> **What is required**: Print every entry below again exactly as written, skipping the pictures.

Supplied material: Begin

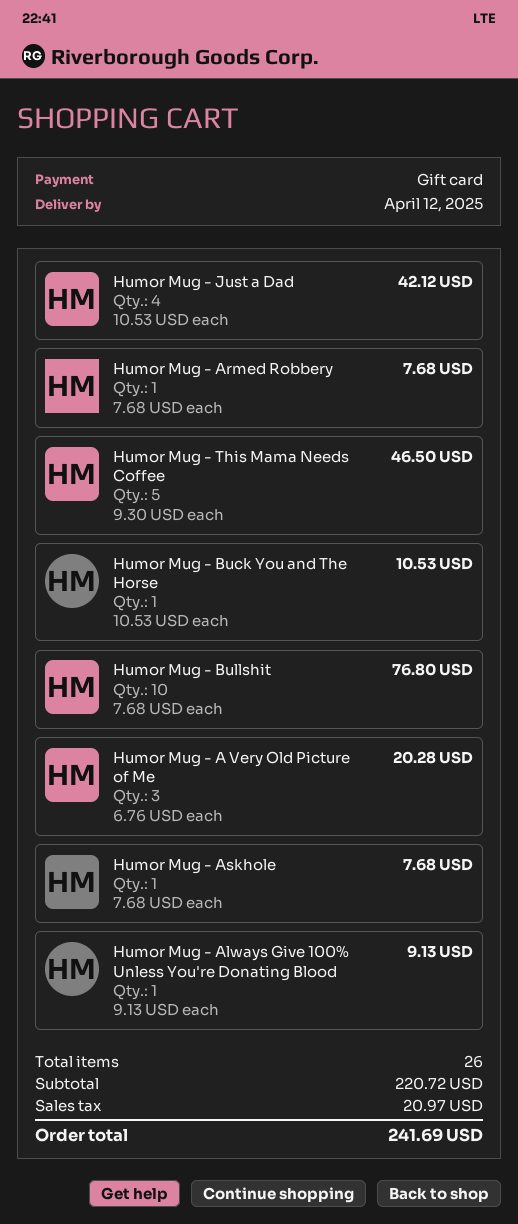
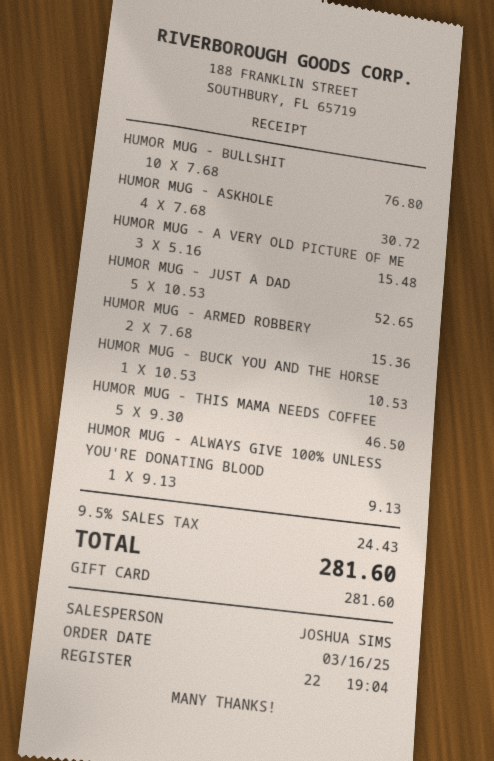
Humor Mug - Just a Dad: 4 x 10.53 = 42.12 -> 5 x 10.53 = 52.65
Humor Mug - Armed Robbery: 1 x 7.68 = 7.68 -> 2 x 7.68 = 15.36
Humor Mug - A Very Old Picture of Me: 3 x 6.76 = 20.28 -> 3 x 5.16 = 15.48
Humor Mug - Askhole: 1 x 7.68 = 7.68 -> 4 x 7.68 = 30.72
tax: 20.97 -> 24.43
total: 241.69 -> 281.60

Supplied material: End

> **Response area**:
Humor Mug - Just a Dad: 4 x 10.53 = 42.12 -> 5 x 10.53 = 52.65
Humor Mug - Armed Robbery: 1 x 7.68 = 7.68 -> 2 x 7.68 = 15.36
Humor Mug - A Very Old Picture of Me: 3 x 6.76 = 20.28 -> 3 x 5.16 = 15.48
Humor Mug - Askhole: 1 x 7.68 = 7.68 -> 4 x 7.68 = 30.72
tax: 20.97 -> 24.43
total: 241.69 -> 281.60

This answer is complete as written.